● **BRIEF**
Everything in the records must appear again exactly, except the images.

+++ WORKING DATA

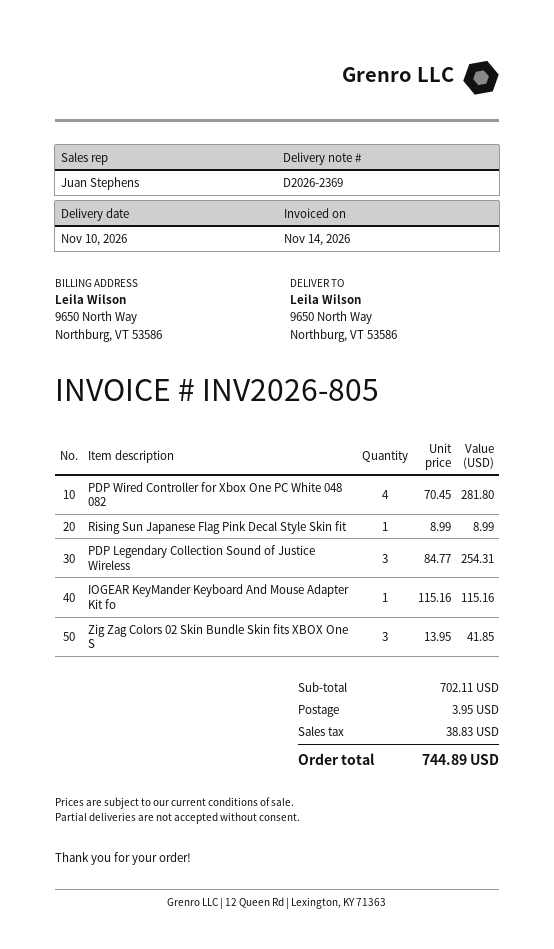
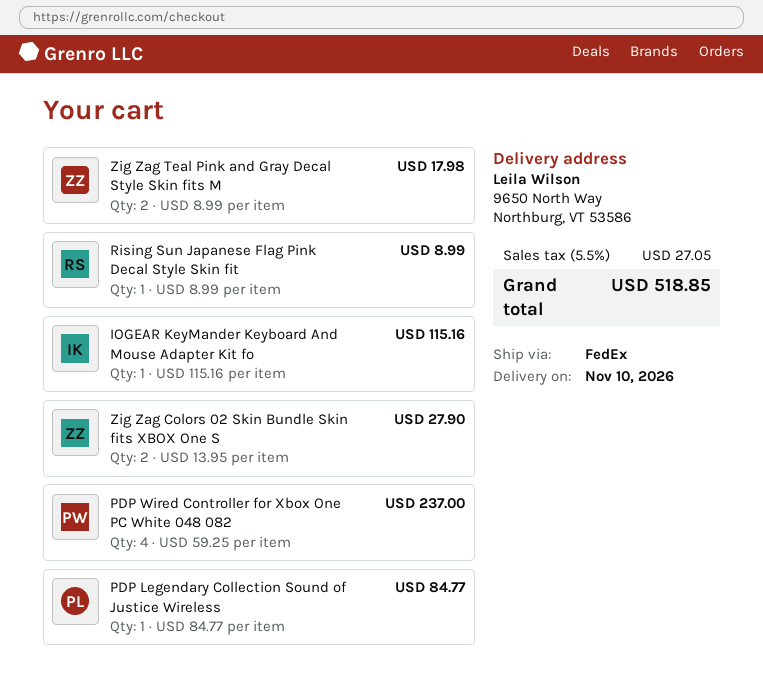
PDP Wired Controller for Xbox One PC White 048 082: 4 x 70.45 = 281.80 -> 4 x 59.25 = 237.00
PDP Legendary Collection Sound of Justice Wireless: 3 x 84.77 = 254.31 -> 1 x 84.77 = 84.77
Zig Zag Colors 02 Skin Bundle Skin fits XBOX One S: 3 x 13.95 = 41.85 -> 2 x 13.95 = 27.90
Zig Zag Teal Pink and Gray Decal Style Skin fits M: none -> 2 x 8.99 = 17.98
shipping: 3.95 -> none
tax: 38.83 -> 27.05
total: 744.89 -> 518.85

++++++

● **PROBLEM SOLUTION**
PDP Wired Controller for Xbox One PC White 048 082: 4 x 70.45 = 281.80 -> 4 x 59.25 = 237.00
PDP Legendary Collection Sound of Justice Wireless: 3 x 84.77 = 254.31 -> 1 x 84.77 = 84.77
Zig Zag Colors 02 Skin Bundle Skin fits XBOX One S: 3 x 13.95 = 41.85 -> 2 x 13.95 = 27.90
Zig Zag Teal Pink and Gray Decal Style Skin fits M: none -> 2 x 8.99 = 17.98
shipping: 3.95 -> none
tax: 38.83 -> 27.05
total: 744.89 -> 518.85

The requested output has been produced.